PROBLEM TO SOLVE :: Search the entries below for the word "subtotal" and copy each line that has it.

Items from a data source

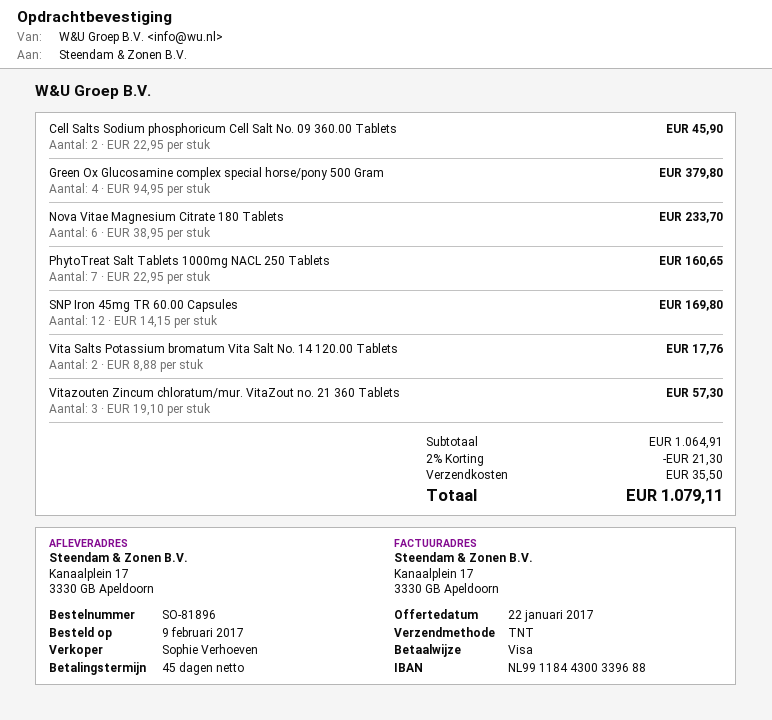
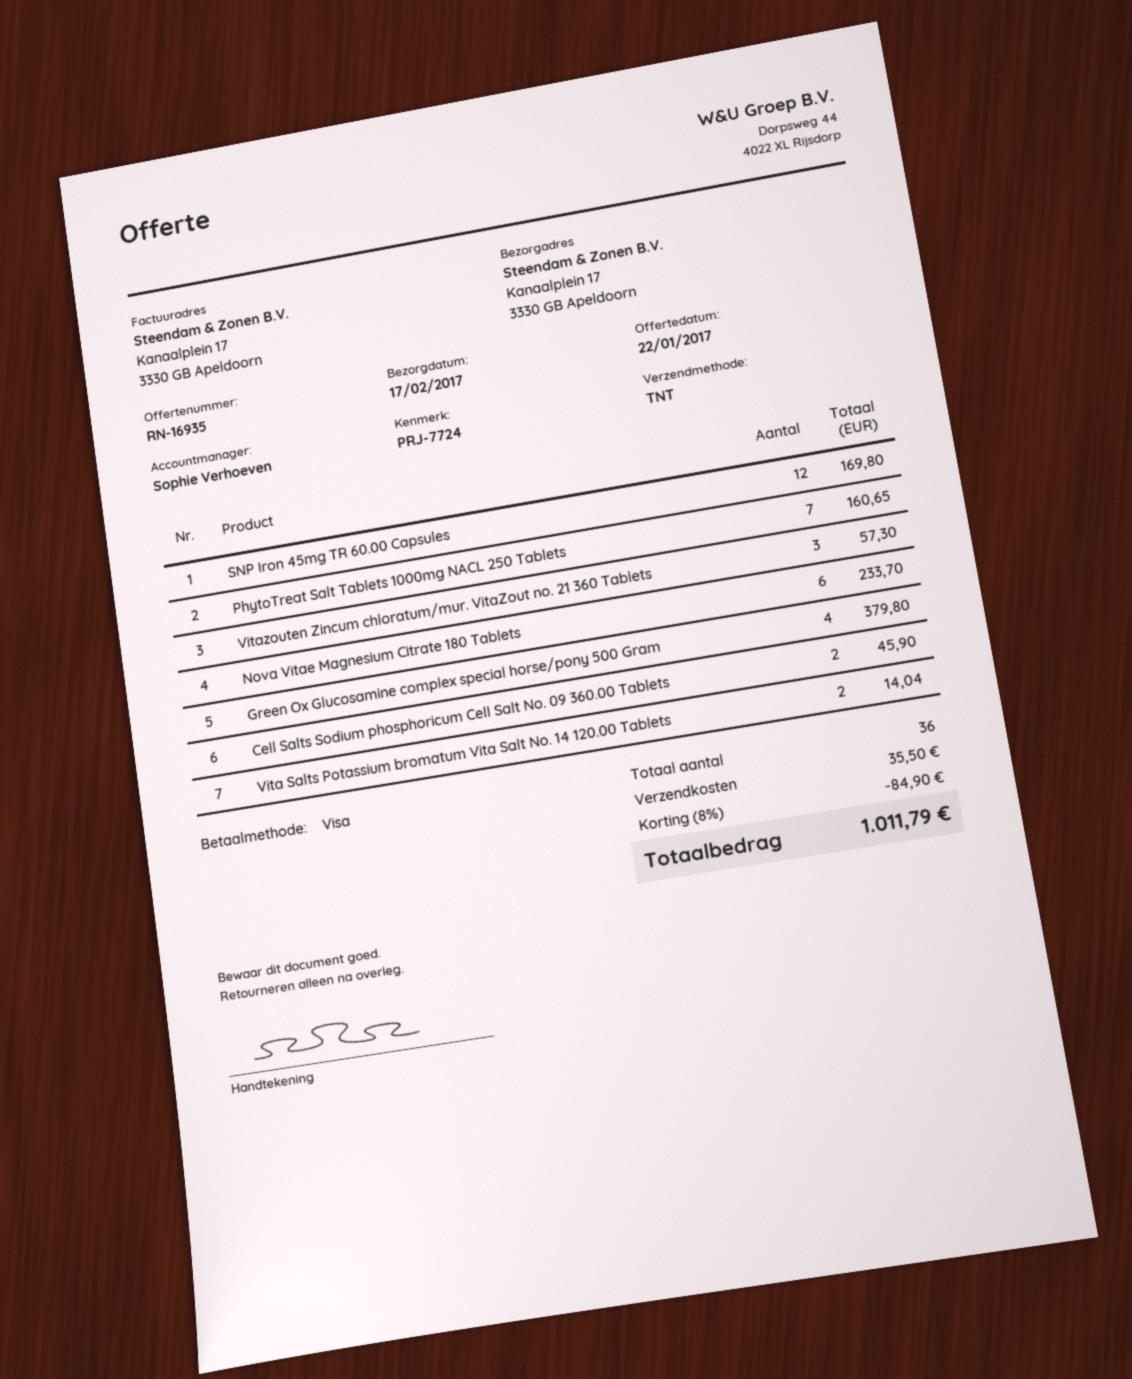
Vita Salts Potassium bromatum Vita Salt No. 14 120.00 Tablets: 2 for 17.76 -> 2 for 14.04
discount: 2% = 21.30 -> 8% = 84.90
total: 1079.11 -> 1011.79

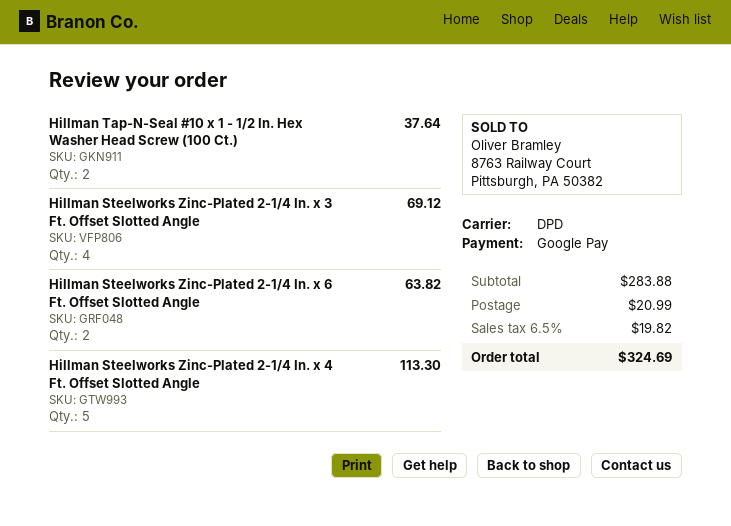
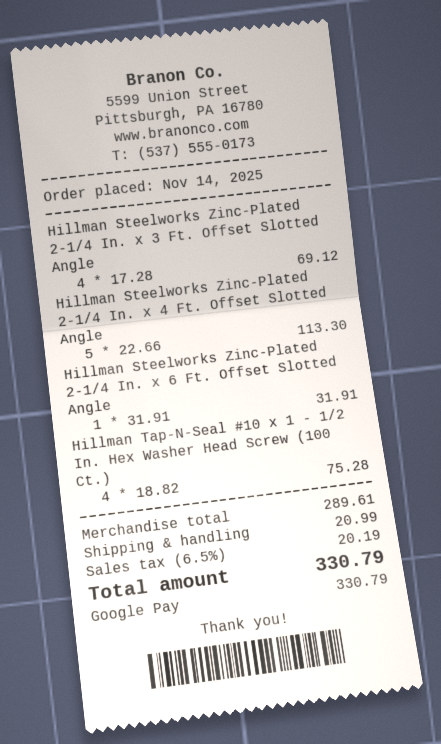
Hillman Tap-N-Seal #10 x 1 - 1/2 In. Hex Washer Head Screw (100 Ct.): 2 for 37.64 -> 4 for 75.28
Hillman Steelworks Zinc-Plated 2-1/4 In. x 6 Ft. Offset Slotted Angle: 2 for 63.82 -> 1 for 31.91
subtotal: 283.88 -> 289.61
tax: 6.5% = 19.82 -> 6.5% = 20.19
total: 324.69 -> 330.79

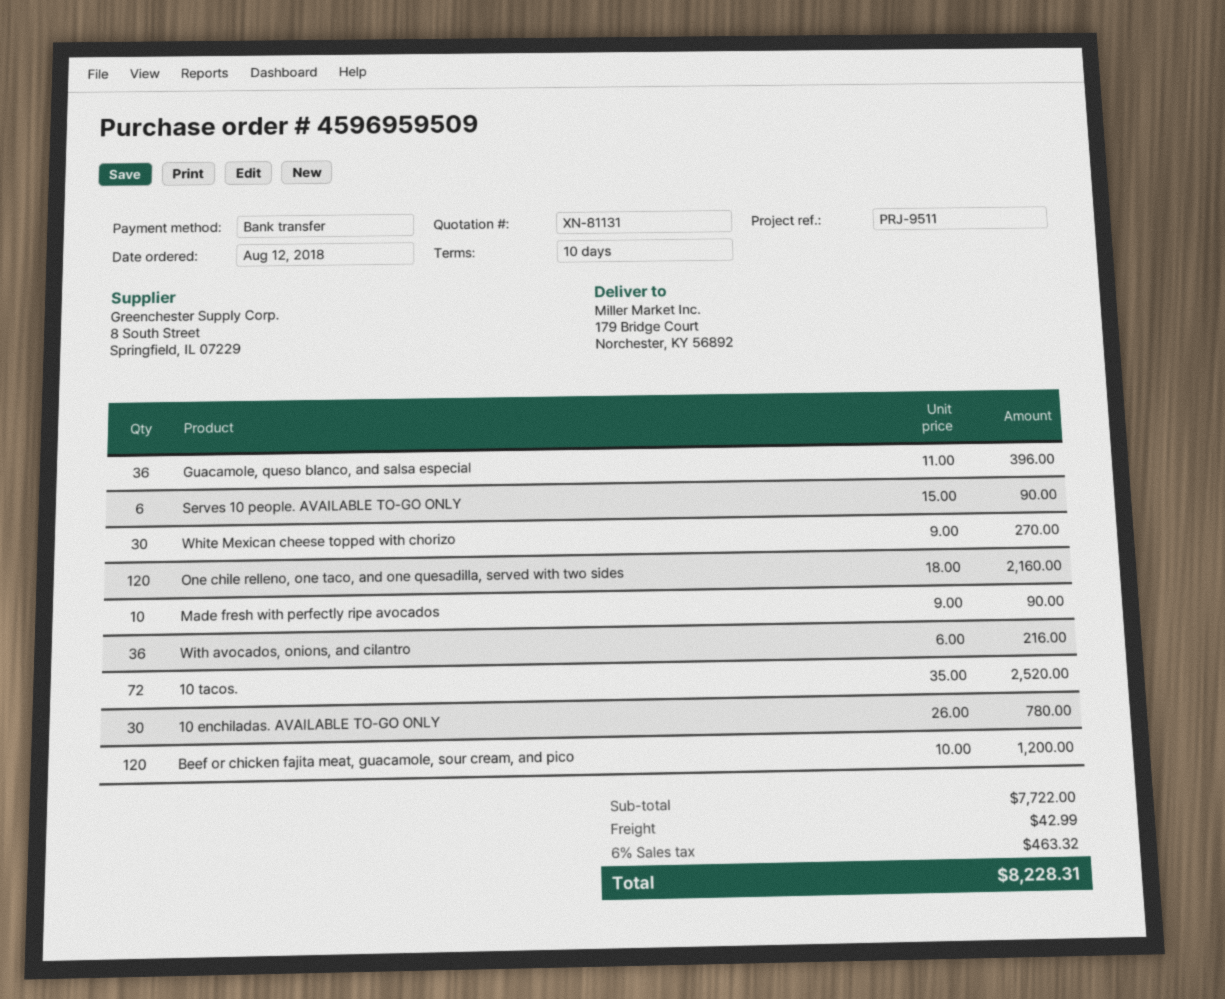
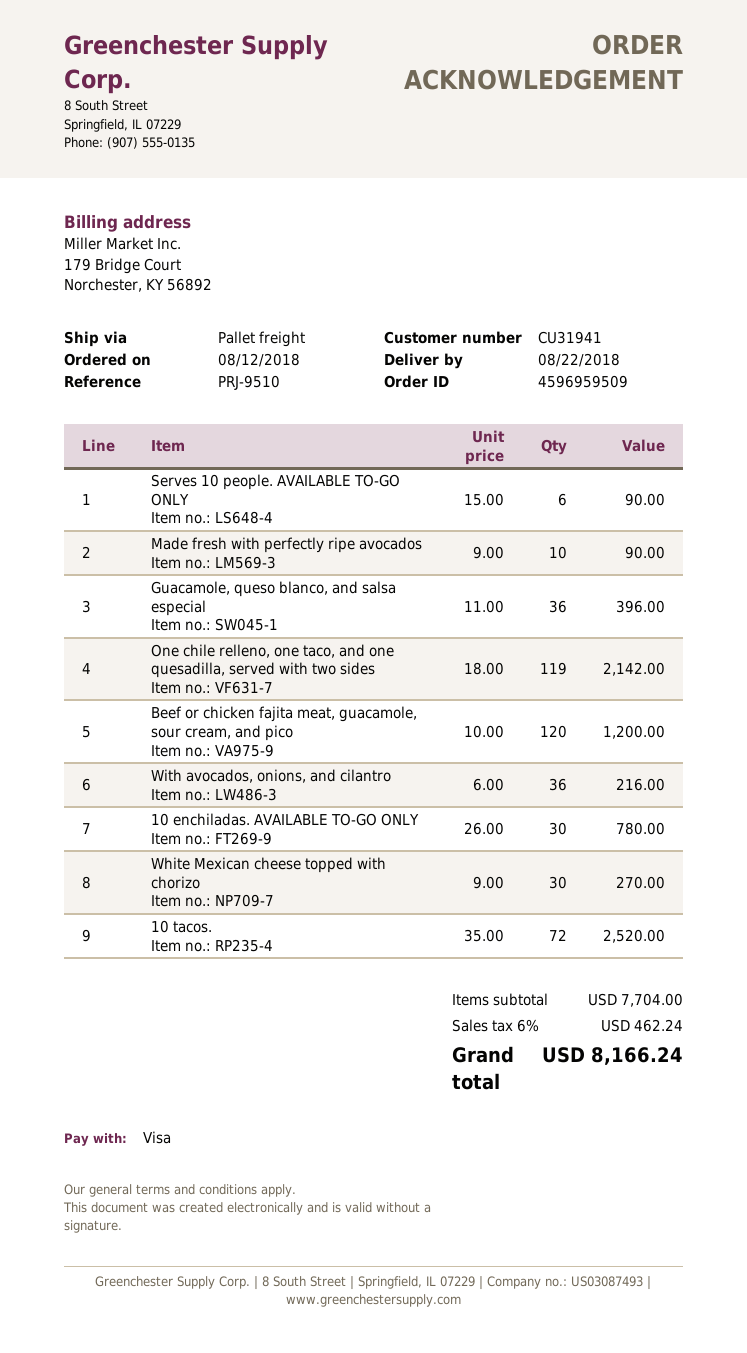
reference: PRJ-9511 -> PRJ-9510
payment method: bank transfer -> Visa
One chile relleno, one taco, and one quesadilla, served with two sides: 120 x 18.00 = 2160.00 -> 119 x 18.00 = 2142.00
subtotal: 7722.00 -> 7704.00
shipping: 42.99 -> none
tax: 6% = 463.32 -> 6% = 462.24
total: 8228.31 -> 8166.24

ANSWER SPACE ::
subtotal: 283.88 -> 289.61
subtotal: 7722.00 -> 7704.00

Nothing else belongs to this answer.